The last step in the U.S. citizenship process is taking the Oath of Allegiance. U.S. Citizenship and Immigration Services (USCIS) will schedule oath ceremonies after it approves Form N-400, Application for Naturalization filed by the applicants. Applicants also need to pass the U.S. citizenship test and get through the interview, to take the oath.
USCIS will either permit the prospective citizens to take the oath in judicial ceremonies, where the court will administer the Oath of Allegiance or in administrative ceremonies, where USCIS will administer the oath.
In certain cases, USCIS will conduct the oath ceremony on the day of the naturalization interview. If that does not happen, USCIS will send Form N-445, Notice of Naturalization Oath Ceremony, to the applicants with information on the location, date and time of the naturalization ceremony.
If the applicants believe that they may not be able to make it to the scheduled ceremony, they need to return Form N-445 to the local USCIS offices. Along with that, they need to submit letters requesting USCIS to reschedule their interviews, with reasons why they cannot attend the oath ceremony.
Applicants need answer questions on the back of Form N-445 before they arrive at the ceremony. USCIS officers will review their responses once they arrive. Followed by that, they need to turn in their green cards and give up their permanent resident status. That is because they no longer need their green cards as they will be issued naturalization certificates after they take the oath.

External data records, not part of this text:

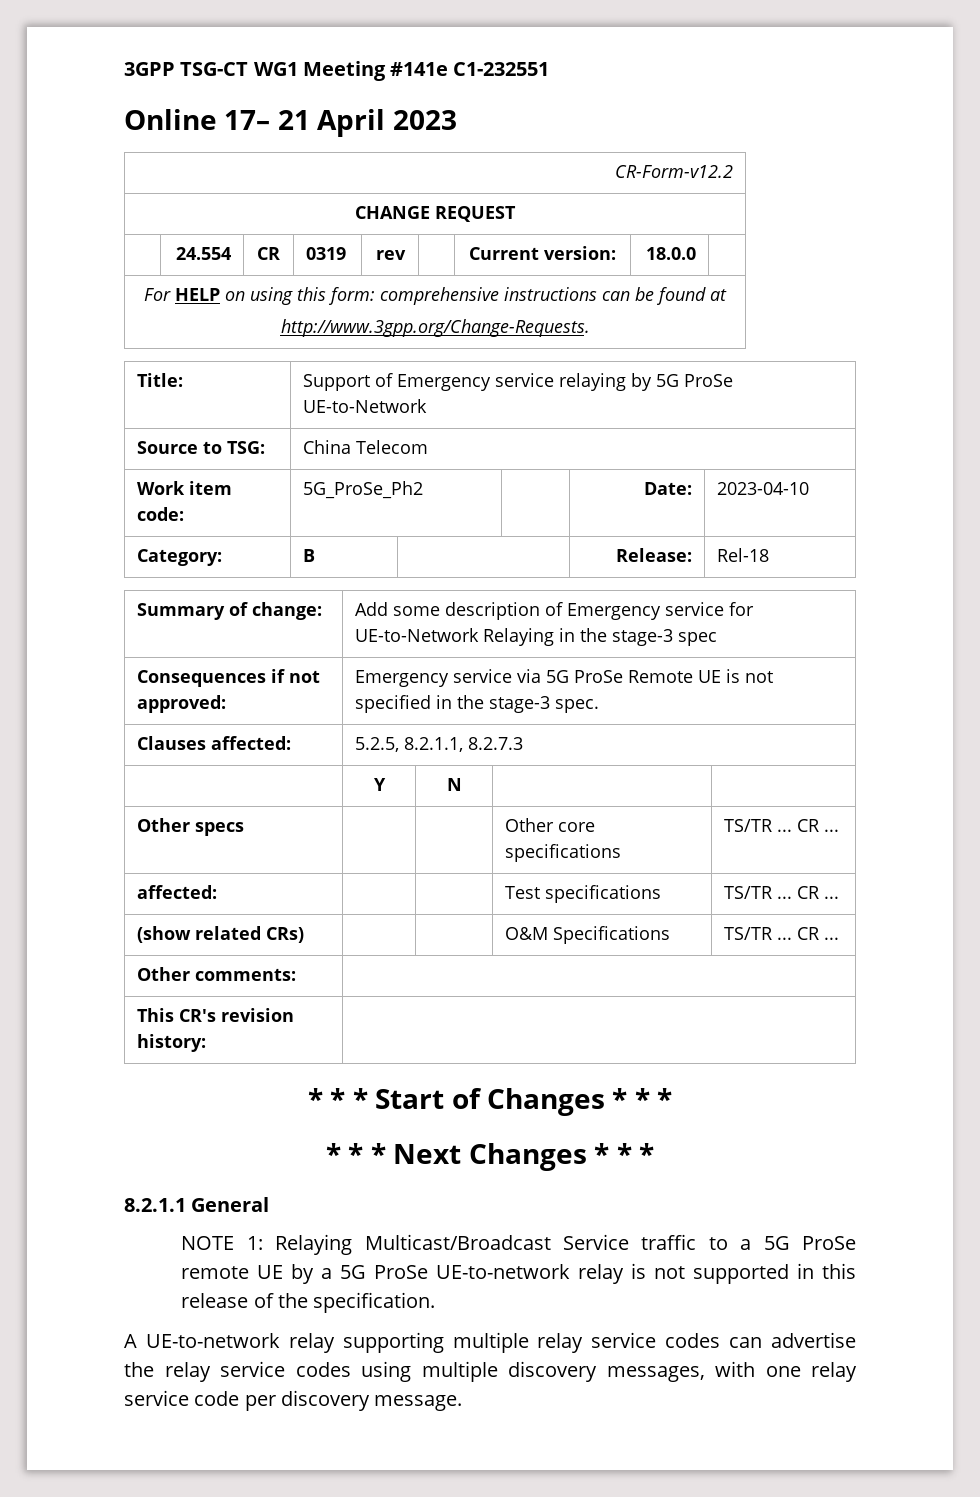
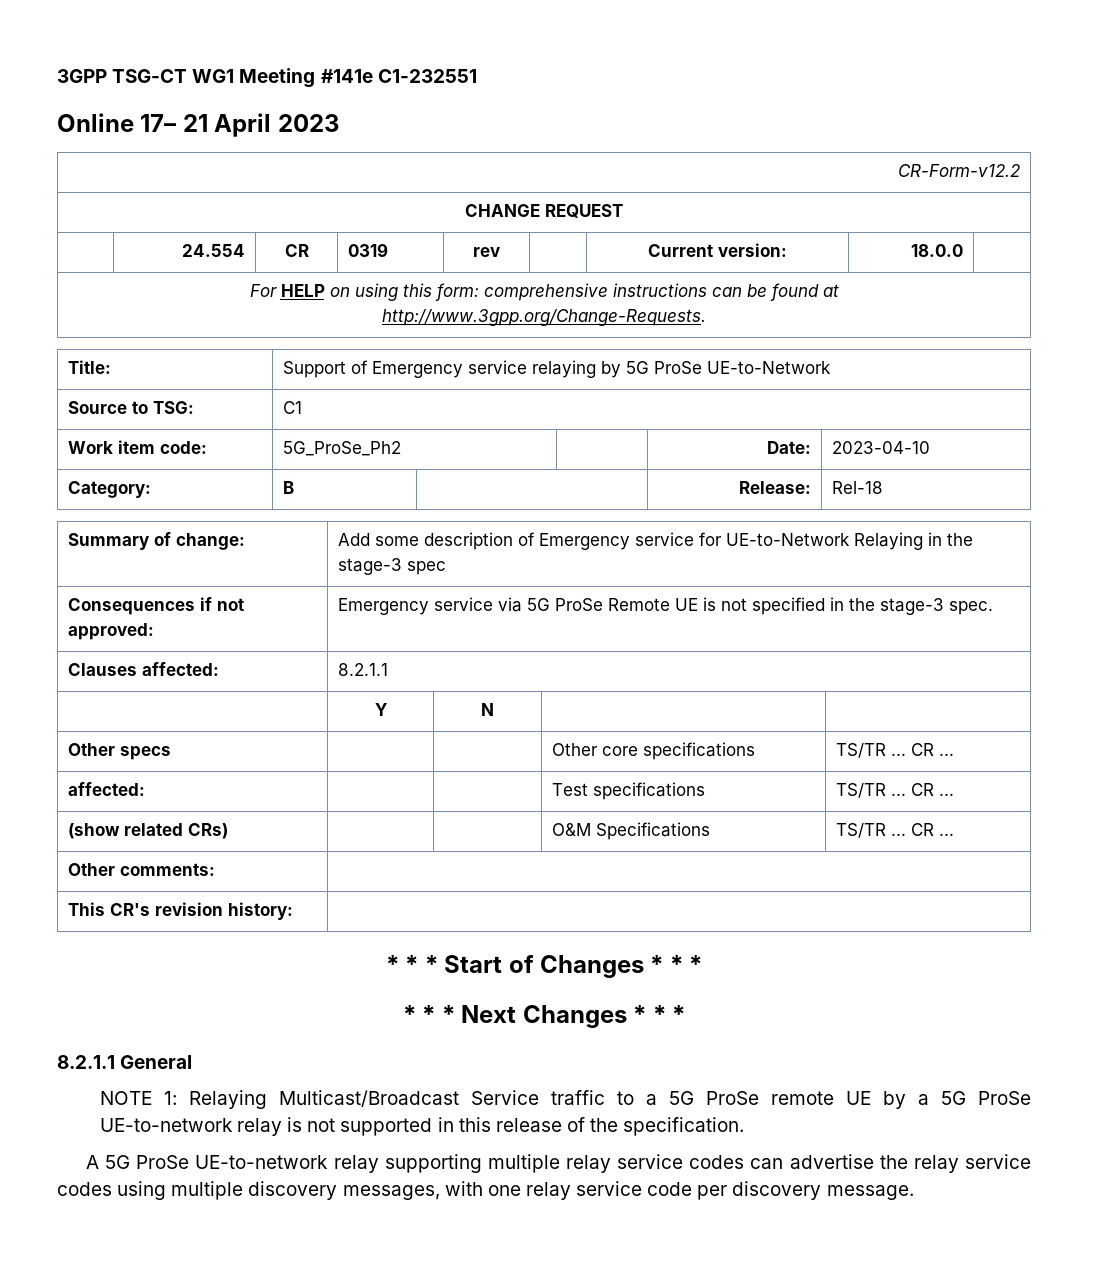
- Source to TSG: | China Telecom
+ Source to TSG: | C1
- Clauses affected: | 5.2.5, 8.2.1.1, 8.2.7.3
+ Clauses affected: | 8.2.1.1
- A UE-to-network relay supporting multiple relay service codes can advertise the relay service codes using multiple discovery messages, with one relay service code per discovery message.
+ A 5G ProSe UE-to-network relay supporting multiple relay service codes can advertise the relay service codes using multiple discovery messages, with one relay service code per discovery message.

Once they take the oath, they will be granted certificates of naturalization. These certificates can be used as proof of U.S. citizenship. When they take the naturalization oath, they will pledge that they will renounce allegiance to all other foreign countries and promise to support and defend the U.S. Constitution. After becoming U.S. citizens, they can apply for US passports and register to vote. They can also update their Social Security records.